Agora veio acrescentar ao seu currículo como ministro a demissão do Chefe do Estado-Maior do Exército (CEME). E ainda vamos ver se as coisas ficam por aqui. Razão: a ingerência do ministro na cadeia de comando do Exército, quando exigiu ao CEME, e por portas travessas, que ordenasse a demissão do Sub-director do Colégio Militar, na sequência de declarações sobre alegadas descriminações sexuais de alunos. Levantou-se grande celeuma dentro e fora das Forças Armadas, com apelos à insurreição. E o ministro foi acusado de falta de prudência e habilidade.
Ora, o ministro tinha obrigação de tratar este assunto com pinças, sabendo como a instituição militar reage a condutas que interfiram com princípios, costumes e valores, códigos de conduta e regras, considerados pelos militares, ainda que não escritas, como fundamentais, nomeadamente quando os factos ocorrem nos estabelecimentos de ensino. Nas escolas militares, entre os alunos, é vedado roubar, drogar-se ou ser homossexual. Naturalmente, quando se verifica alguma destas situações os alunos são postos á margem, pelos colegas. E não vai ser este ministro ou outro qualquer que lhe venha a suceder no futuro que vai alterar estes comportamentos e estas atitudes.

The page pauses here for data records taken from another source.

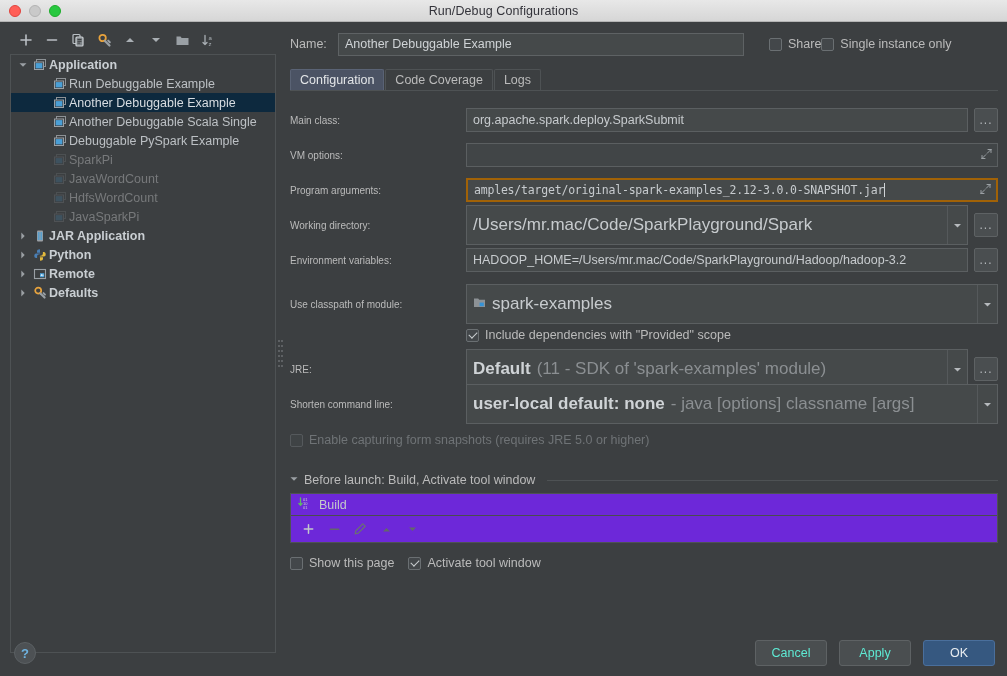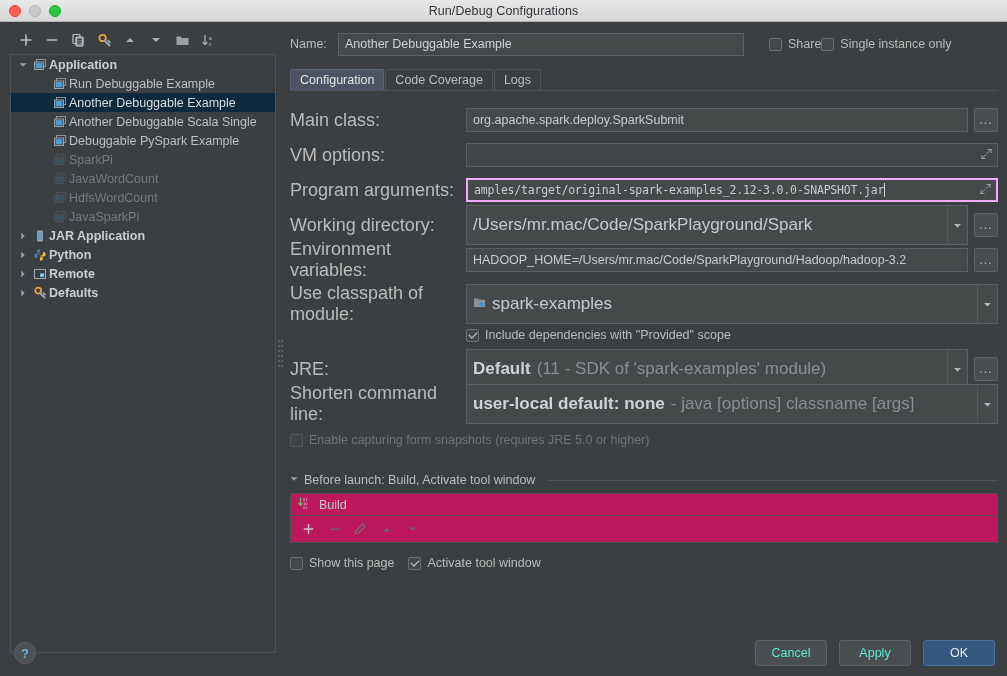"Main class:" .flabel { font-size: 18px -> 10px }
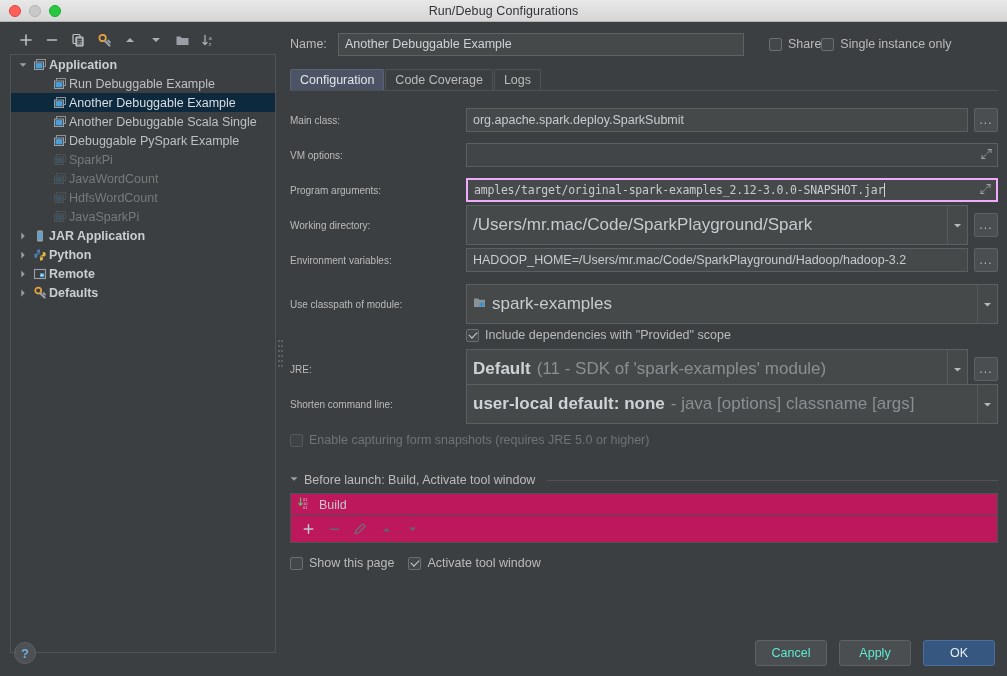"amples/target/original-spark-examples_2." .tfield.focused { border: 2px solid #f0abfc -> 2px solid #a16207 }
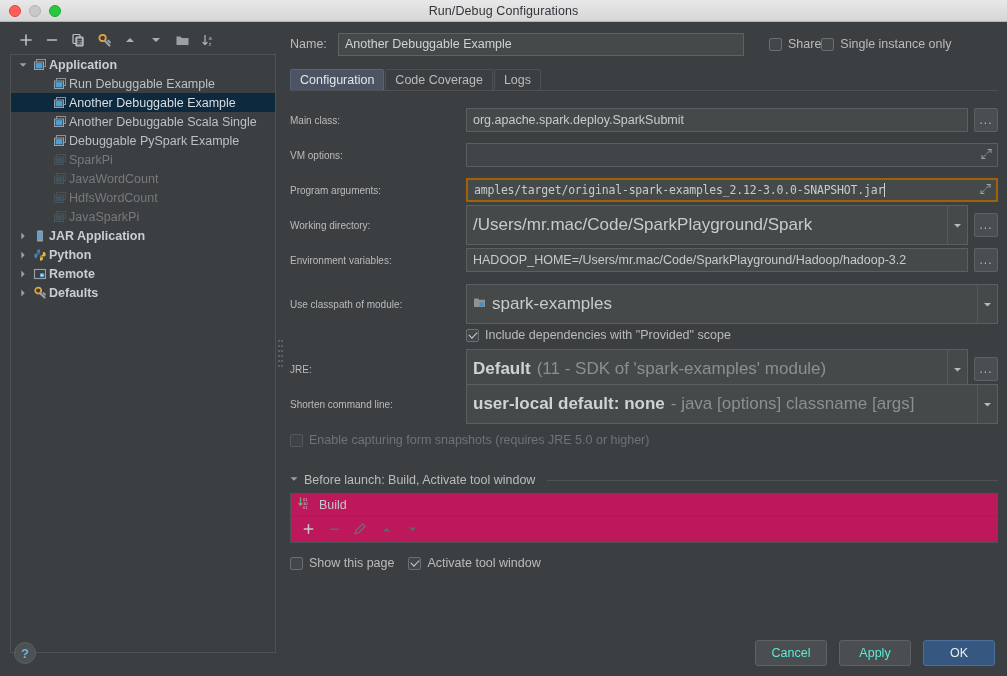"Build" .bl-box { background: #be185d -> #6d28d9 }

Quer se goste, quer não do que se passa no Colégio militar e nas demais escolas militares, esta é a realidade. E os casso são tão raros que a situação causou uma tempestade num copo de água, aproveitada pelas esquerdas para fazerem propaganda às suas ideias muito especiais sobre descriminação.
No final foi e será o ministro a pagar as favas, pela sua inabilidade e falta de senso para lidar com a instituição militar e com este tipo de situações. Como dizia o outro, não havia necessidade.